_WHAT THE TASK ASKS_
Somewhere below are a line with "subtotal: 83300.00 -> 80500.00" and a later line with "total: 90692.88 -> 87682.88". Output exactly those lines and all lines between them.
[GIVEN RECORDS — start]
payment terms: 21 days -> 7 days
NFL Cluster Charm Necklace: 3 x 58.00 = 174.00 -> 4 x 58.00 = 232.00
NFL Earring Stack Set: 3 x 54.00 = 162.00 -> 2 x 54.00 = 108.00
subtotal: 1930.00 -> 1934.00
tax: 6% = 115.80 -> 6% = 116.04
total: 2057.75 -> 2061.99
[GIVEN RECORDS — finish]
[GIVEN RECORDS — start]
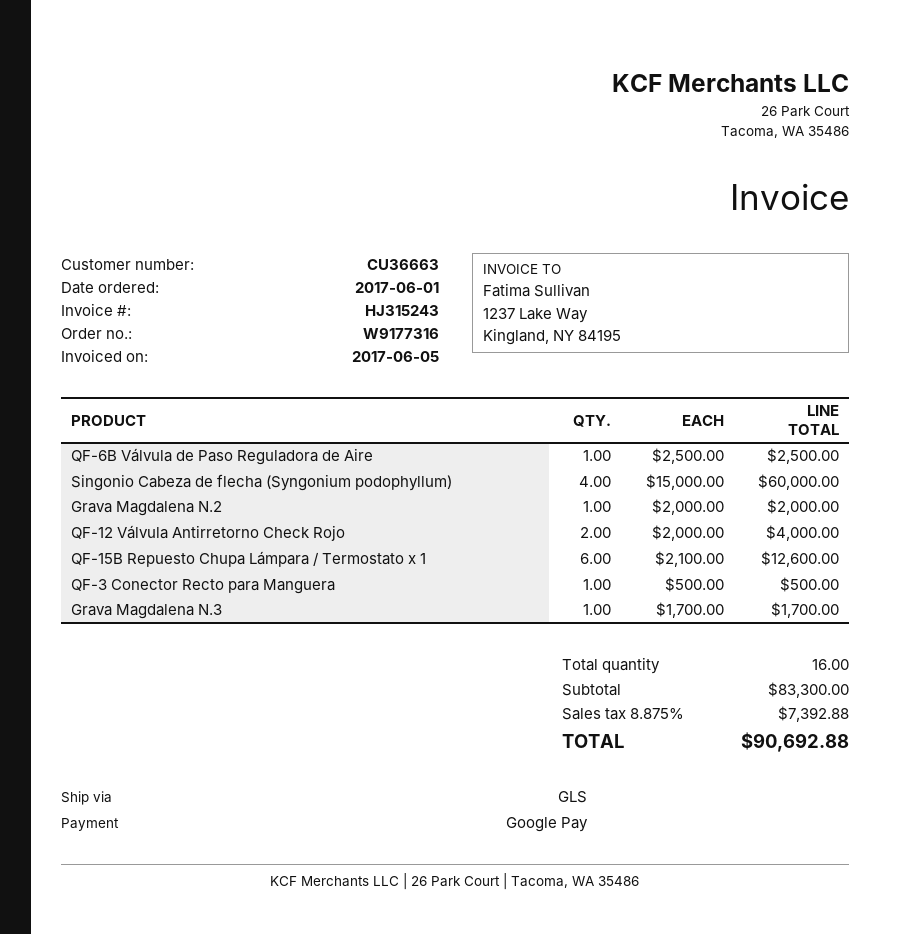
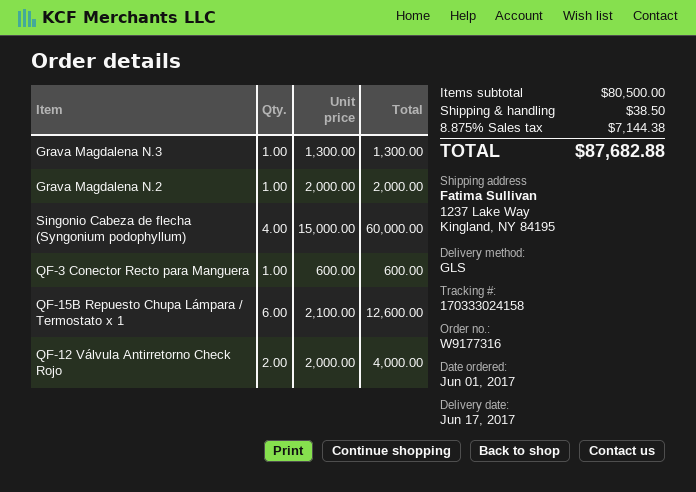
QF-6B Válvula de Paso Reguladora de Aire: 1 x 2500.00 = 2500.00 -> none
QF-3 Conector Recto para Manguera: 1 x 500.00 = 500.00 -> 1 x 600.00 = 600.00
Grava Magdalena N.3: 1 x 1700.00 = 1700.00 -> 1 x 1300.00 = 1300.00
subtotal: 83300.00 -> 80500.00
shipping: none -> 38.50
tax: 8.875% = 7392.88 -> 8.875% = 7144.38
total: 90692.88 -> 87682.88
[GIVEN RECORDS — finish]
_TASK ANSWER_
subtotal: 83300.00 -> 80500.00
shipping: none -> 38.50
tax: 8.875% = 7392.88 -> 8.875% = 7144.38
total: 90692.88 -> 87682.88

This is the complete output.